Bug 114211

Summary: image comments encoding unreadable after moving an album
Product: [Applications] digikam Reporter: Nadav Kavalerchik <nadavkav>
Component: Metadata-EngineAssignee: Digikam Developers <digikam-bugs-null>
Status: RESOLVED FIXED    
Severity: normal CC: caulier.gilles
Priority: NOR    
Version: 0.8.0   
Target Milestone: ---   
Platform: Fedora RPMs   
OS: Linux   
Latest Commit: Version Fixed In: 0.9.0
Sentry Crash Report:

Description Nadav Kavalerchik 2005-10-11 08:49:07 UTC
Version:           0.8.0-beta2 (using KDE KDE 3.4.90)
Installed from:    Fedora RPMs

i was moving a folder/album of images from digikam's 'root image folder' somewhere else and then linked it back to the 'root image folder' .  i opened digikam and saw that most of the comments changed to something unreadable like "ק×*מפ×*ס×~" instead of showing plain hebrew fonts. ( i think it's an encoding conversion problem ) i'm almost sure it was stored in utf-8 originally. ( the comment were originally inserted using digikam's dialog ) some other comments are not shown at all.

viewing the comment from inside the meta-info tab in konqueror's properties dialog  shows the correct hebrew fonts/encoding.
(so i think it's only in the digikam's db)
Comment 1 Tom Albers 2005-10-11 17:44:37 UTC
Have you perhaps moved the digikam3.db as well, and forgot to link it back? Is it on nfs now perhaps?

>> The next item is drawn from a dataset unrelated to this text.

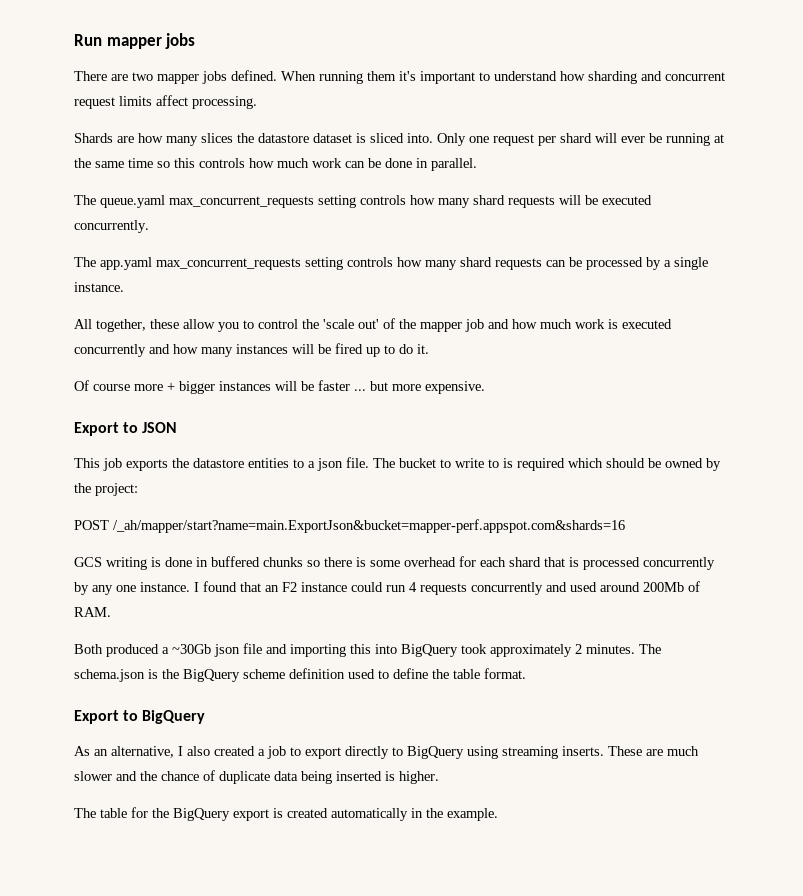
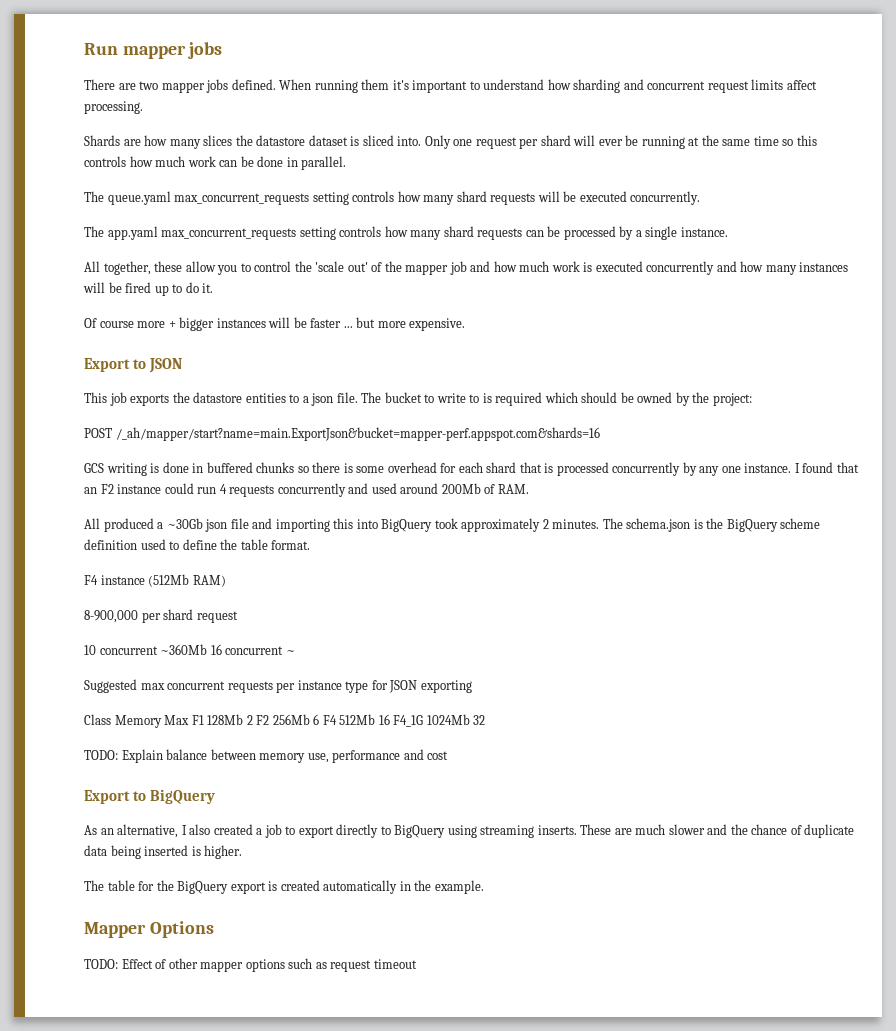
[74,644,103,654] Both -> [84,518,100,529] All
(526, 673) none -> [84,574,226,587] [84,609,238,623] [84,644,295,655] [84,679,472,693] [84,714,486,728] [84,749,449,763] // F4 instance (512Mb RAM) // 8-900,000 per shard request // 10 concurrent ~360Mb 16 concurrent ~ // Suggested max concurrent requests per instance type for JSON exporting // Class Memory Max F1 128Mb 2 F2 256Mb 6 F4 512Mb 16 F4_1G 1024Mb 32 // TODO: Explain balance between memory use, performance and cost
(498, 814) none -> [84,921,214,938] [84,958,417,972] // Mapper Options // TODO: Effect of other mapper options such as request timeout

Could you install the sqlite3 command line client and do the following: sqlite3 /path/to/images/digikam3.db
Then you get a sqlite> prompt, enter "select * from settings;" (without the quotes) and paste the result here. 
Comment 2 Nadav Kavalerchik 2005-10-12 08:41:38 UTC
i have not moved the db file.
I've just moved a folder to a different physical disk on the same machine.

sqlite3 ./digikam3.db
SQLite version 3.2.7
Enter ".help" for instructions
sqlite> select * from settings;
DBVersion|1
Locale|UTF-8
UpgradedFromSqlite2|yes
Scanned|2005-10-12T08:31:10
Comment 3 Tom Albers 2005-10-12 09:31:03 UTC
Can you also paste the outpuut of:
cat .kde/share/config/digikamrc  | grep Local

and paste the output of the command locale
Comment 4 Nadav Kavalerchik 2005-10-12 10:15:44 UTC
Locale=en_US.UTF-8
Comment 5 Tom Albers 2005-10-12 10:30:29 UTC
what does "locale" say when you type that in a konsole?
Comment 6 Nadav Kavalerchik 2005-10-12 16:00:28 UTC
LANG=en_US.UTF-8
LC_CTYPE="en_US.UTF-8"
LC_NUMERIC="en_US.UTF-8"
LC_TIME="en_US.UTF-8"
LC_COLLATE="en_US.UTF-8"
LC_MONETARY="en_US.UTF-8"
LC_MESSAGES="en_US.UTF-8"
LC_PAPER="en_US.UTF-8"
LC_NAME="en_US.UTF-8"
LC_ADDRESS="en_US.UTF-8"
LC_TELEPHONE="en_US.UTF-8"
LC_MEASUREMENT="en_US.UTF-8"
LC_IDENTIFICATION="en_US.UTF-8"
LC_ALL=
Comment 7 Marcel Wiesweg 2006-04-23 22:53:52 UTC
From your description, I assume did you did the move externally and then opened digikam?
In this case, does the problem also occur (test with a single image) if you copy/move a file to a different album from inside digikam?
Then, does it happen if you right-click -> copy, then right-click -> paste (choose different filename)?
Comment 8 Nadav Kavalerchik 2006-04-24 16:50:17 UTC
ok. here is what i did...
i've copy (also tried to move) from within the digikam images with hebrew comments, and all works just fine.
now, when i open the moved/copied images in konqueror and view the meta-info tab (properties view) i get the hebrew text correctly.
moving images (using the konqueror) and then checking the text comments inside digikam shows unreadable chars. (example:  × ×× ×××× ×).
so... what i asuume is that digikam is reading the hebrew text using the wrong encoding from the exif comment. (maybe reading hebrew iso-8859-8 and converting it to utf-8, while it is in utf-8 in first place. it's only and idea ! )

kindly,
nadav :-)
btw. amazing applications !!!
Comment 9 Marcel Wiesweg 2006-04-24 18:36:37 UTC
You are right, when moving inside digikam, the database entries are just copied. When the move is done outside digikam, digikam will find new images and re-read the exif comments. So it is a DMetaData/libexiv2 problem, but possibly the specifications are the actual problem (I think IPTC only knows latin encoding).
Testing this here, I set some hebrew and arab text from the internet as comment, and it works well inside the db, but I cannot read it from Konqueror or the metadata tabs (no utf8 locale?).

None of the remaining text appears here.